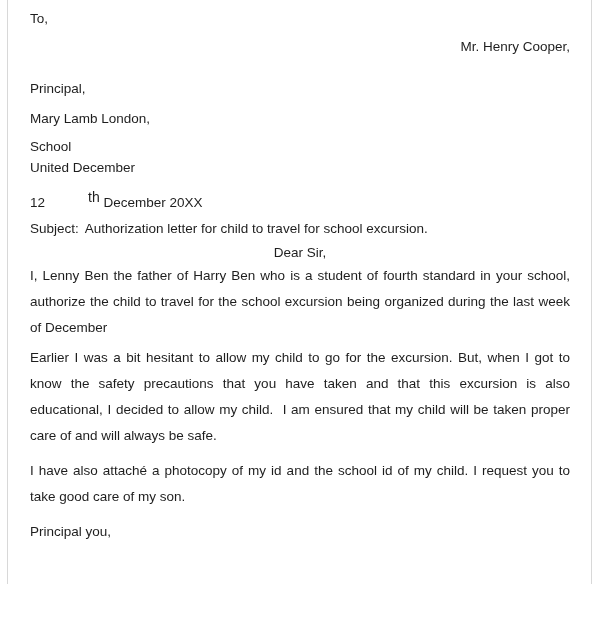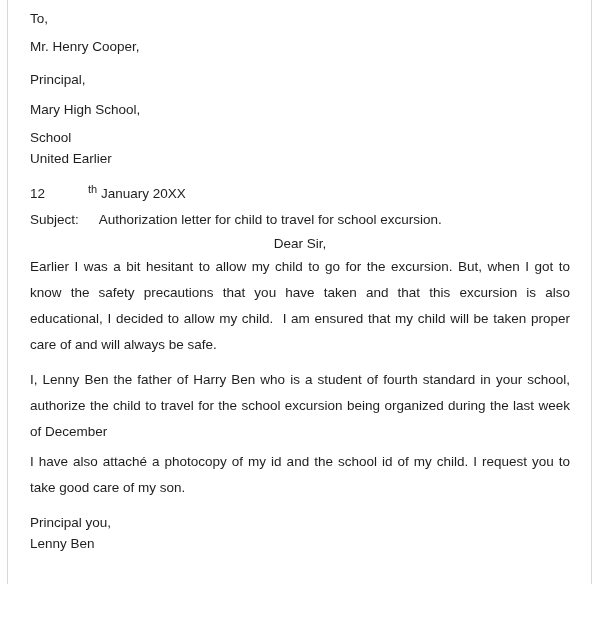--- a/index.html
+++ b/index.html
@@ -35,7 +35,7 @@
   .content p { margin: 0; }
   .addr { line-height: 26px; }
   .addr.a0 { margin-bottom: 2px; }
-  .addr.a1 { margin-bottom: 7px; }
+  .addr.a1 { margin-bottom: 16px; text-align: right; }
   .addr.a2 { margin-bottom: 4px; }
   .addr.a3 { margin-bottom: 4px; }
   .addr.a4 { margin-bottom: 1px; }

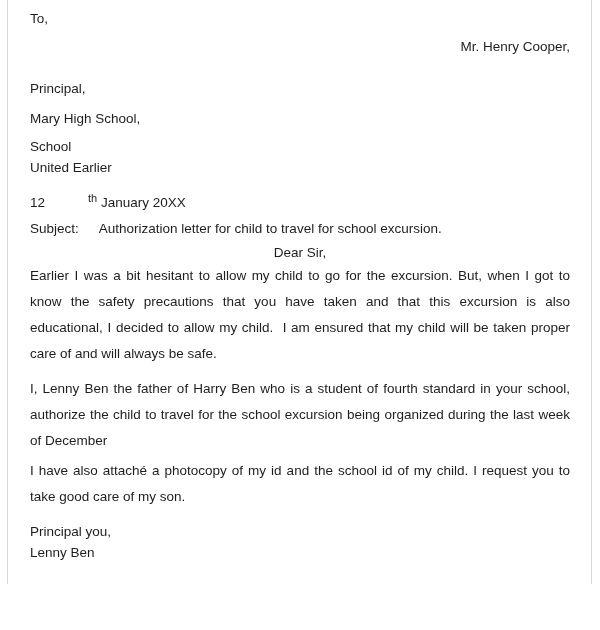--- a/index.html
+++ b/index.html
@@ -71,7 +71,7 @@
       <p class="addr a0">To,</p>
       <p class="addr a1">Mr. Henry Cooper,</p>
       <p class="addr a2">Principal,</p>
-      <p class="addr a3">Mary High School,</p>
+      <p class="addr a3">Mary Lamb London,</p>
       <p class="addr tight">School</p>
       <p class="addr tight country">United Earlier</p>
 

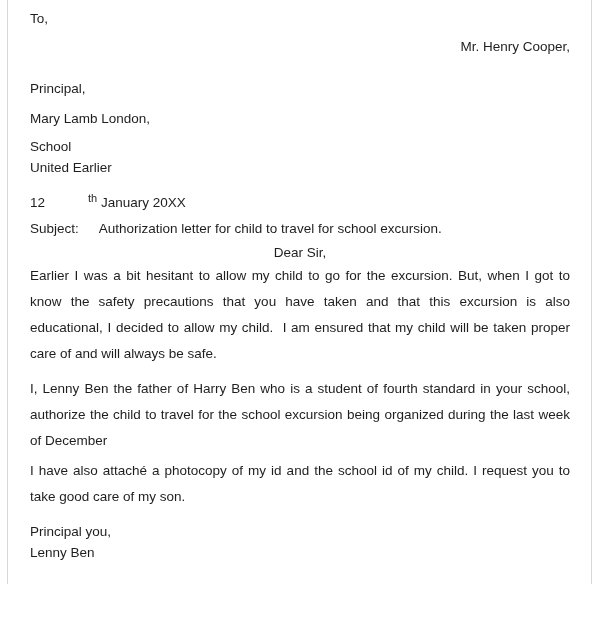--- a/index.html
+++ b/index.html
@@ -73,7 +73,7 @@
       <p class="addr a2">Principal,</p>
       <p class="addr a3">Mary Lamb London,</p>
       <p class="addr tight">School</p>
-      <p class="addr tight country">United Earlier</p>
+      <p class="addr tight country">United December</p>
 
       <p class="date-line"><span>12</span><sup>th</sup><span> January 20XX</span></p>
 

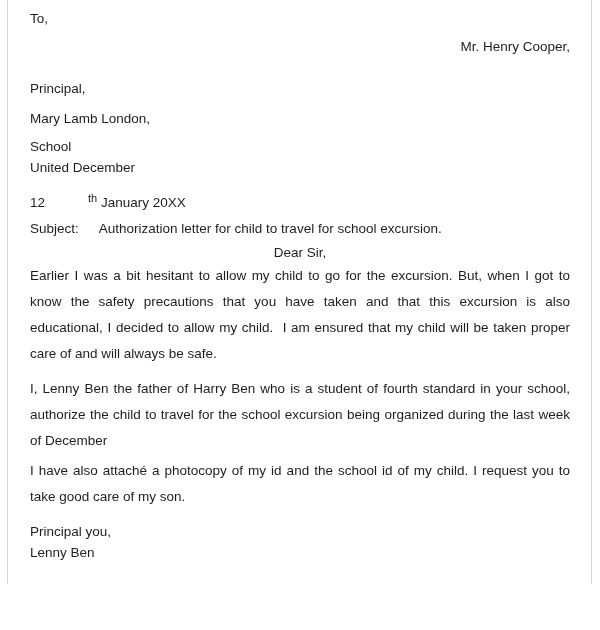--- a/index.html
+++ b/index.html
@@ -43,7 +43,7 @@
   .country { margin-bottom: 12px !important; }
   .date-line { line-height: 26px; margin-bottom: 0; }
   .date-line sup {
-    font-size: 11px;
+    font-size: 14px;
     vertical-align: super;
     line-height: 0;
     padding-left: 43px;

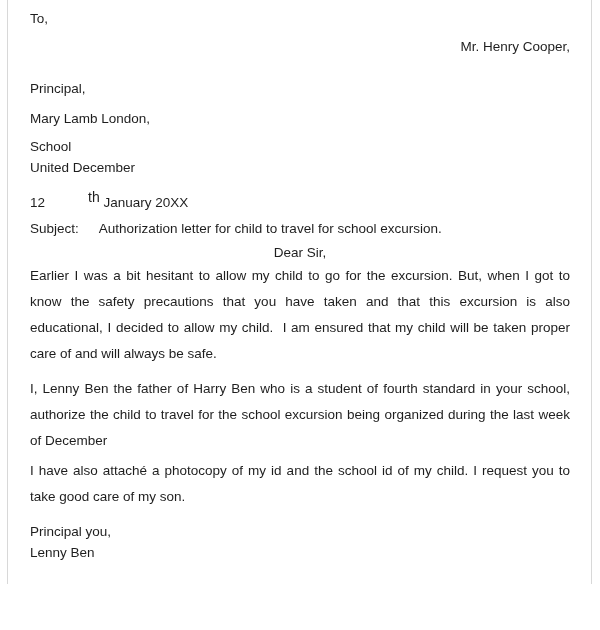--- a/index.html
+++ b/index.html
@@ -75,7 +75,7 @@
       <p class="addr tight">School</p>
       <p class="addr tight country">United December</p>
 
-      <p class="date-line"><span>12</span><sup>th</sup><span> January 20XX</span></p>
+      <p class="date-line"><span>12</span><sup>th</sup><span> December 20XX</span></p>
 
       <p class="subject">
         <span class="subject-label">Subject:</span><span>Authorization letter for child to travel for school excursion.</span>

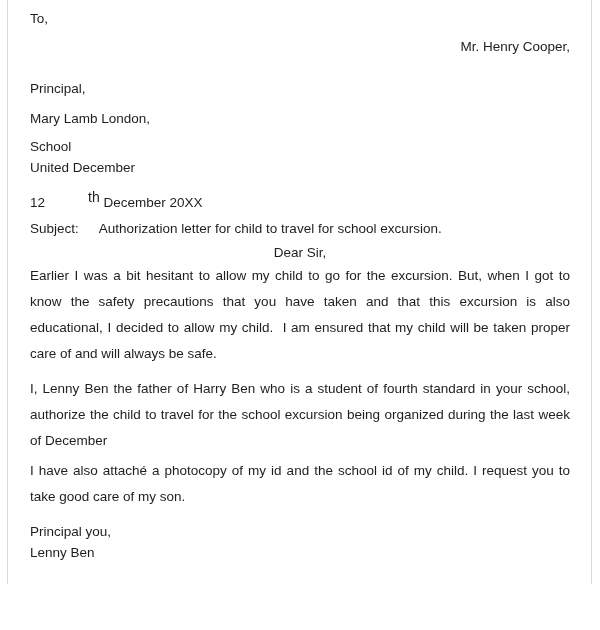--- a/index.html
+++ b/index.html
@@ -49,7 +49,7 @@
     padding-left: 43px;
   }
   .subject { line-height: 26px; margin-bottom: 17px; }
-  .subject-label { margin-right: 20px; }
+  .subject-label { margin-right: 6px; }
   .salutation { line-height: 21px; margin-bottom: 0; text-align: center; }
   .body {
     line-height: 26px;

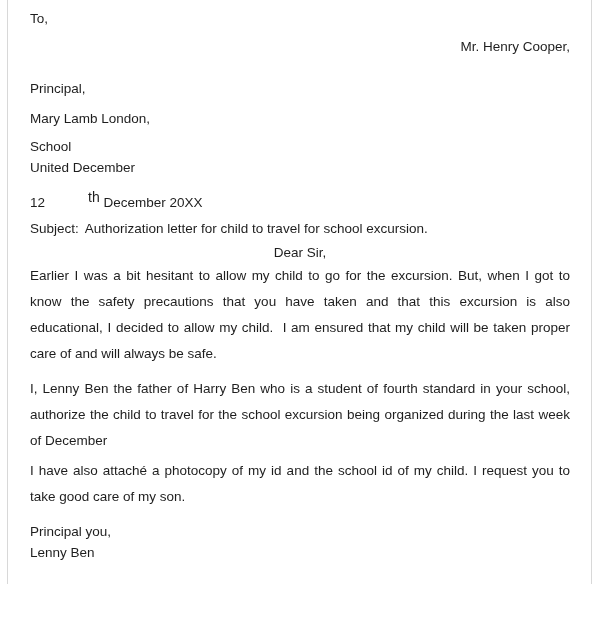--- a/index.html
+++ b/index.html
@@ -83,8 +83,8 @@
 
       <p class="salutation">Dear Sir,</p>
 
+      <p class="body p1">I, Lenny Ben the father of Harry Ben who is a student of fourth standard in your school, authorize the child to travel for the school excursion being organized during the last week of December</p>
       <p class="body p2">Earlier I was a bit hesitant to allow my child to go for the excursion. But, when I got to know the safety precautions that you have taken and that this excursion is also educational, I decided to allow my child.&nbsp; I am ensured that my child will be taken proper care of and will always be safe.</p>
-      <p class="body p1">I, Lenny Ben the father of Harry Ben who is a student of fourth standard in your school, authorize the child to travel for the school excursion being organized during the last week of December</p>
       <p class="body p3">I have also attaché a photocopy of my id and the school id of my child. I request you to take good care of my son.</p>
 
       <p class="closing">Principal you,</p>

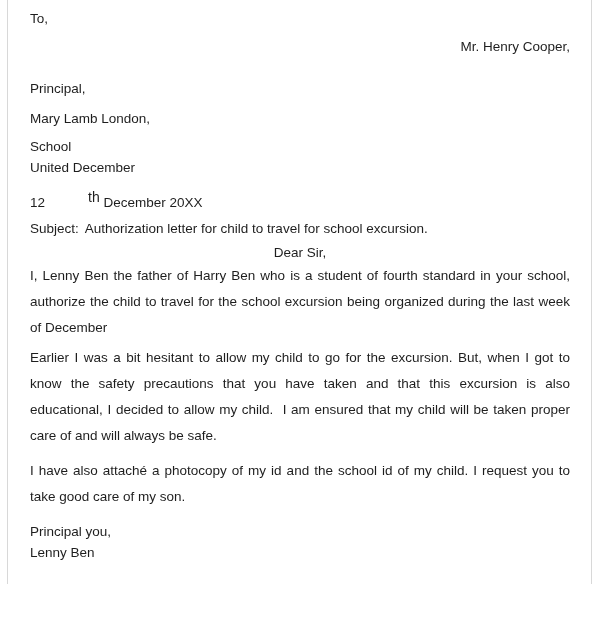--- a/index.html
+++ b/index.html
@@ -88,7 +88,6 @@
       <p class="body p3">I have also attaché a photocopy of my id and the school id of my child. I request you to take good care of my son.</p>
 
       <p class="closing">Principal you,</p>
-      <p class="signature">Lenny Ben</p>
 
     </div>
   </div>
---
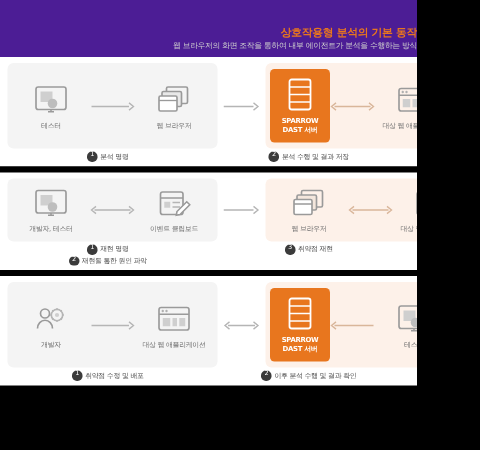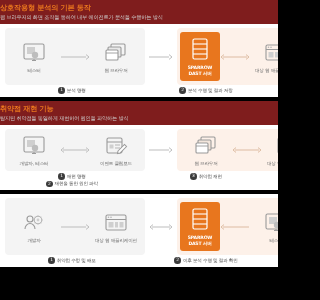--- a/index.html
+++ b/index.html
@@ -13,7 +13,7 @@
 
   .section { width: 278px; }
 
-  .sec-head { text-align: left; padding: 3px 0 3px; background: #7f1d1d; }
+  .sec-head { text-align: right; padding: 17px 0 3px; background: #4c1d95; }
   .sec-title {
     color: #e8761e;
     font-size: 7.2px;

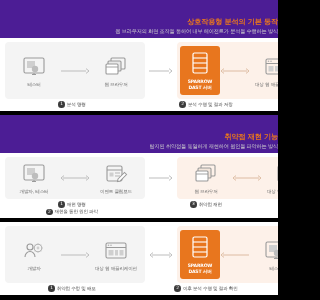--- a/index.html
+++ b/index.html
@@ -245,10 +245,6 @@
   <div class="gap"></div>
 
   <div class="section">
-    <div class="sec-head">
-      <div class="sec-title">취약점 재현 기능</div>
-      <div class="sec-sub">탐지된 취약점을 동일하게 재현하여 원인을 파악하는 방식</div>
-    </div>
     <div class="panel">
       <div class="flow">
==
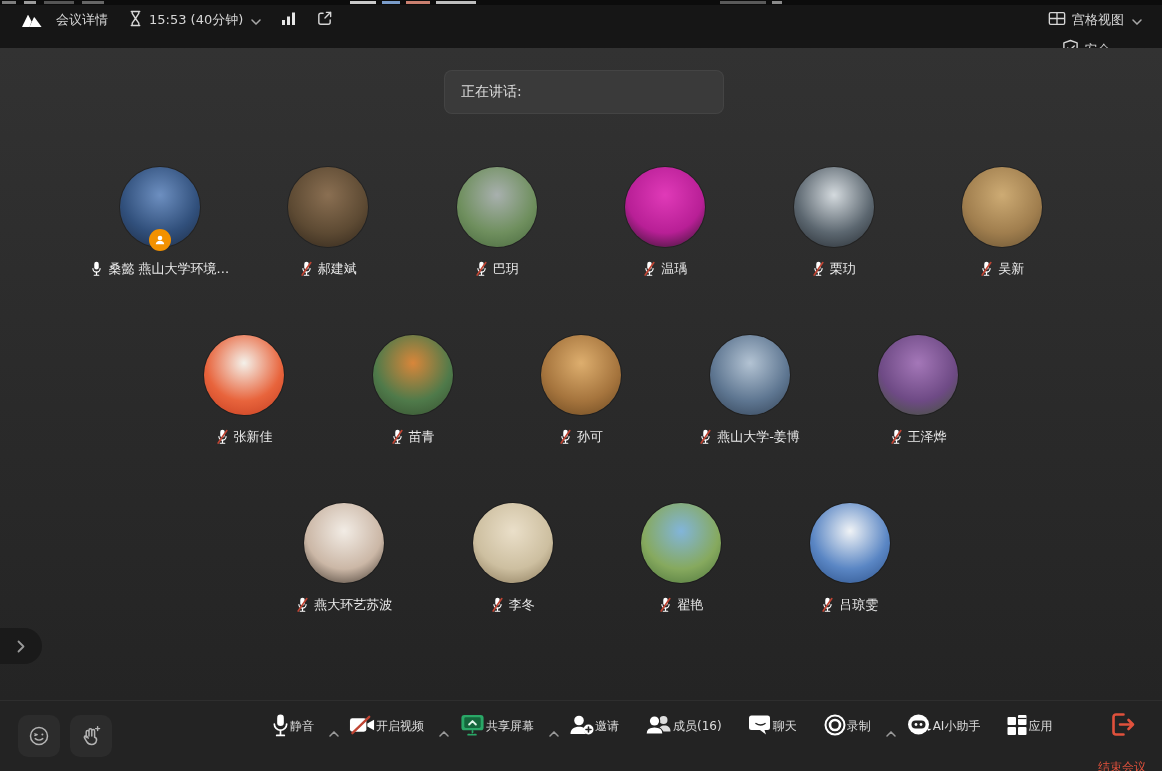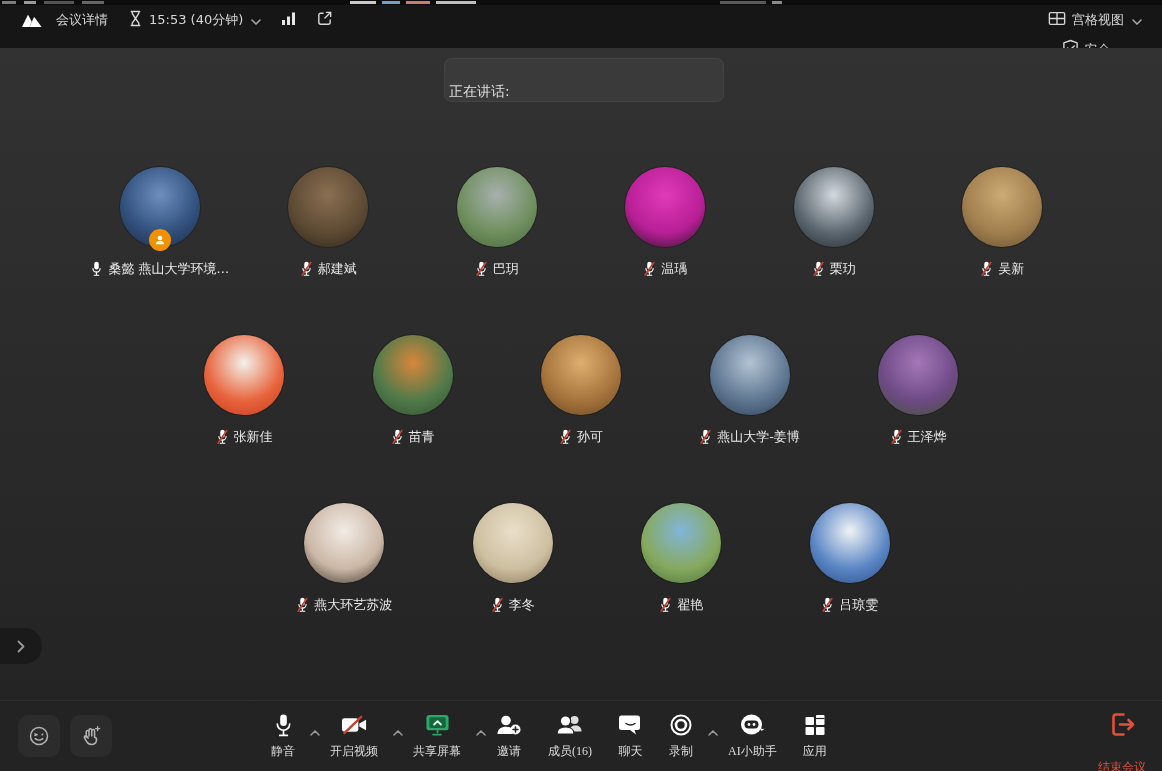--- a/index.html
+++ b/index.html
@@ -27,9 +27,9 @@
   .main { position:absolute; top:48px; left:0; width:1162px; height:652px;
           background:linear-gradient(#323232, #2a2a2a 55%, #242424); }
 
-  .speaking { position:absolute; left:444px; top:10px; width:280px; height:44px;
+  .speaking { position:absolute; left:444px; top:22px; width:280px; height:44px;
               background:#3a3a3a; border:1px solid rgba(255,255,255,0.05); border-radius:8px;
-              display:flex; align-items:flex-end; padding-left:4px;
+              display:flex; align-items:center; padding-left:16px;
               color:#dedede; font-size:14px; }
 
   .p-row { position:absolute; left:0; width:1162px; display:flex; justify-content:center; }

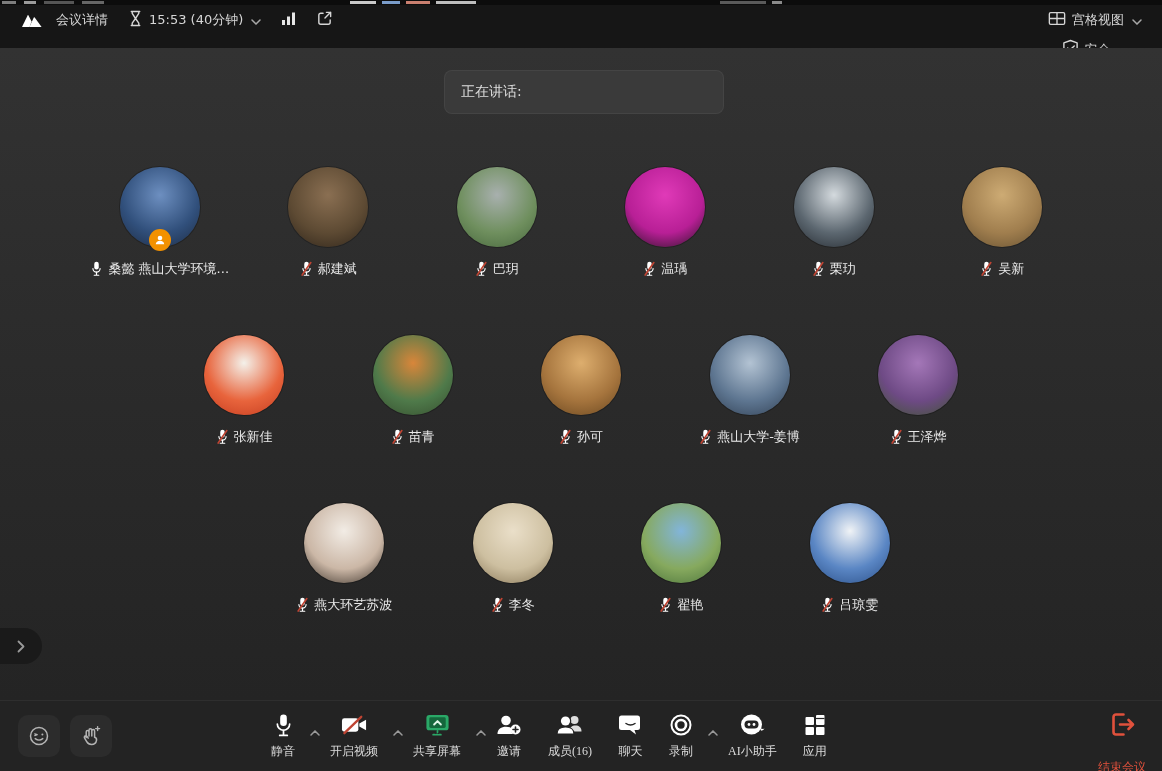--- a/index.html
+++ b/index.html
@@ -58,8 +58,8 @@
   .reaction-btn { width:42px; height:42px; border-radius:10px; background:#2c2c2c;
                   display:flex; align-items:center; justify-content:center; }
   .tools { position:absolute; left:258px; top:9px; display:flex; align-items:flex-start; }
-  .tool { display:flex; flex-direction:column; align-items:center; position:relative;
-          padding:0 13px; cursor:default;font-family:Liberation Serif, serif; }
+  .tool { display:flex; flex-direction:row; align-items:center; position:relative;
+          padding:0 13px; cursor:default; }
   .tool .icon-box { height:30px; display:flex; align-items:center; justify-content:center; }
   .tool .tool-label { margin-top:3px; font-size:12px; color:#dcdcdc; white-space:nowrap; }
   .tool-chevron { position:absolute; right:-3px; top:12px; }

■ Task ■
Go over the data above and copy every line that has the word "Lenny" in it.

■ Exercise solution ■
+      <p class="body p1">I, Lenny Ben the father of Harry Ben who is a student of fourth standard in your school, authorize the child to travel for the school excursion being organized during the last week of December</p>
-      <p class="body p1">I, Lenny Ben the father of Harry Ben who is a student of fourth standard in your school, authorize the child to travel for the school excursion being organized during the last week of December</p>
-      <p class="signature">Lenny Ben</p>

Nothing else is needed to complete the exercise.